Recently I had the opportunity to work with a client assessing the condition of fire damaged timbers in three historic structures located in Louisville, Kentucky. The fire occurred in July of 2015 and happened during the initial rehabilitation of the three buildings.  The fire broke out in the middle building and managed to spread into each adjacent building and burned for more than 24 hours. While several timbers and floor joists were completely consumed, many others were damaged and remained after the fire was put out. Even though several of the elements were damaged from the 2nd, 3rd and 4th levels of the structures, it was of utmost importance to the client, and the local Historical Society, that as many of the charred elements be salvaged and reused as possible.

I've always been impressed by the ability of wood to insulate itself during a fire as shown in the figures below. The fire performance characteristics of wood are well documented, and involve several factors. In general and simple terms, the timbers can be exposed to various levels of flame, resulting in a wide range of elevated temperatures, for prolonged periods of time. As wood burns it develops a char zone that acts as an insulating layer. The temperatures in the remainder of the cross section beyond the char zone drop significantly due to the insulation effect of the char layer and several other wood properties. In the 1/4" to 5/8" region beyond the char layer permanent strength loss can occur, depending on the property being evaluated, and therefore, must be accounted for in some structural calculations. Depending on the severity of the fire and the damage to the timbers, there may be an opportunity to salvage the materials and reuse them. In this case I was amazed to find myself standing inside three historic buildings that had been subjected to a serious fire, yet there was an opportunity to salvage several of the timbers.
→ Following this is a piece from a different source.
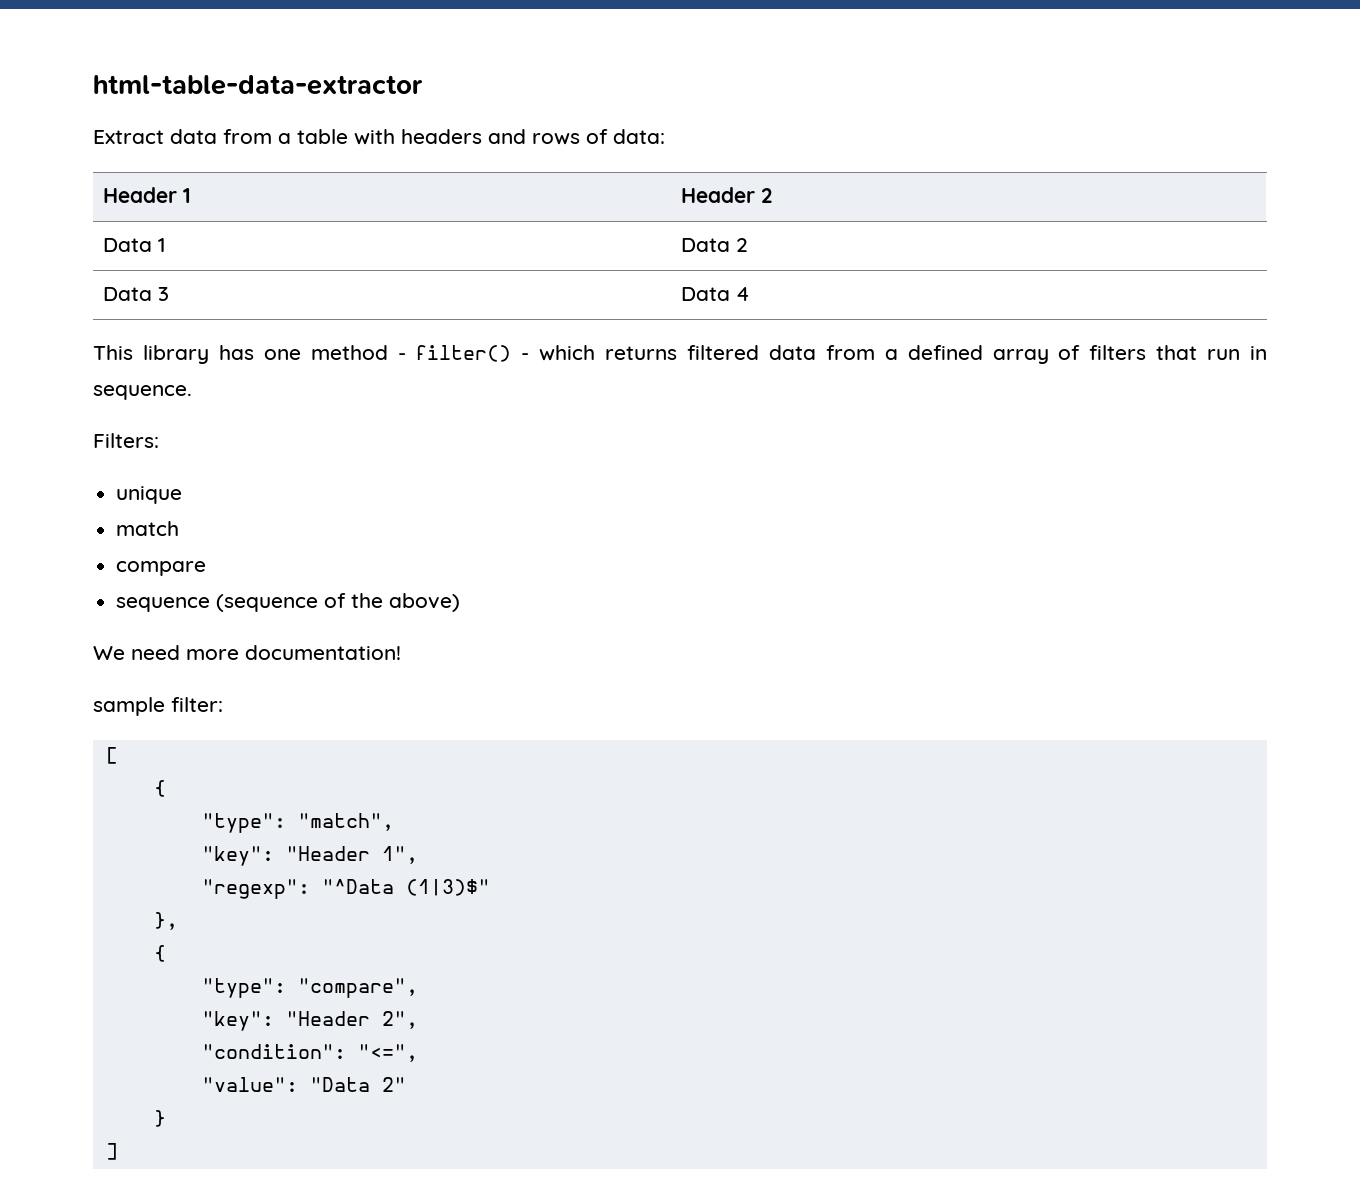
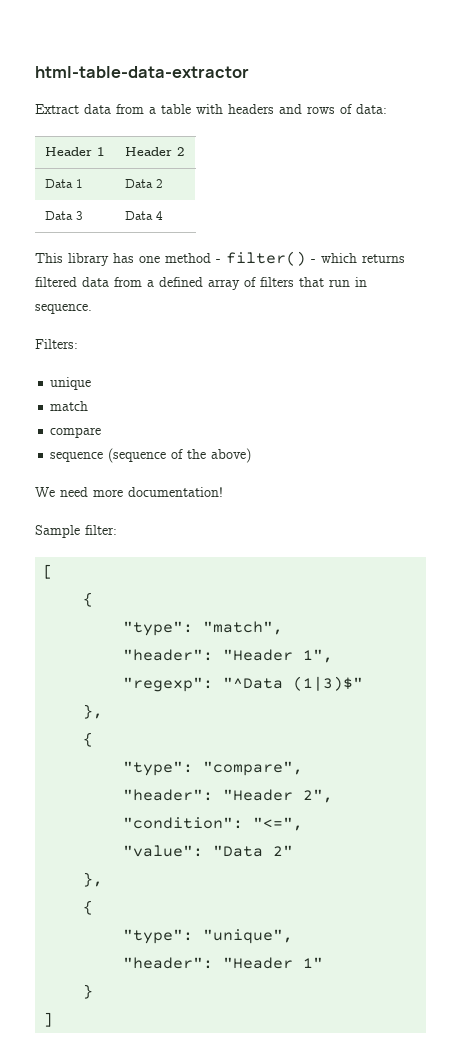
[93,697,165,716] sample -> [35,525,80,538] Sample
[201,846,274,866] "key": -> [123,649,214,661] "header":
[201,1011,274,1031] "key": -> [123,789,214,801] "header":
(406, 1084) none -> [83,872,104,887] [83,900,94,915] [123,929,294,944] [123,957,324,969] // }, // { // "type": "unique", // "header": "Header 1"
My scope of work for this project was to develop a simple visual criteria for the client to use for the assessment of all the burned elements that were removed from the three structures. I realized that this project was a good opportunity to use a Resistograph to determine char layers and effective cross sections. So, the first step was the development of the visual criteria for the various char levels that were observed in the burned timbers. Then, using the Resistograph, I drilled several timbers representing each char level to determine the mean char depth. From that information I was then able to determine the effective cross sections for each char level. Finally, I recommended residual allowable properties that could be applied to the effective cross sections. Using all this information the client was then able to then perform all the necessary structural calculations and then inspect all the charred timbers removed from the building and determine which were salvageable and which were not. 

The visual rating system I developed was as follows with example Resistograph charts,

Level 1 – Represents only a darkened surface discoloration of a member. Full cross section is still visible (Photos 1 and 2).

Level 2 – Represents the initial development of cubical charring. Full cross section of elements is still visible (Photos 3 and 4).

Level 3 – Represents full development of cubical charring. Cross section of element is still visible, however, corners of elements have become rounded (Photos 5 and 6).

Level 4 – Represents full development of cubical charring and cross section is visibly compromised (Photos 7 and 8).

For a Level 1, the mean char depth was found to be 0.15” and for a Level 2 the mean char depth was found to be 0.25”. For Levels 3 and 4 the mean char depths were found to be 0.4” and 0.70”, respectively. Using this data and the Resistograph results, effective cross sections were determined. Next, the residual allowable design values of the various elements were determined. Those values were based on the species of the timbers and the published allowable design values in the Supplement to the National Design Specification. I also used the recommendations for adjusting allowable design values provided in Evaluation, Maintenance and Upgrading of Wood Structures, A Guide and Commentary, American Society of Civil Engineers (ASCE, 1982), Post-Fire Analysis of Solid-Sawn Heavy Timber Beams by Robert White and Frank Woeste (Structure Magazine, November, 2013), and Wood and Timber Condition Assessment Manual by Robert Ross, et al (Forest Products Society, 2004).  

In the end I was able to provide my client with the ability to inspect all the charred framing elements removed from the buildings. Those found to be acceptable were selected so that they could be cleaned and then reused inside the buildings. Based on the results of the evaluation, I found that the methods used on this project were effective for the testing of charred wood elements and ultimately the determination of effective cross sections and residual allowable design values.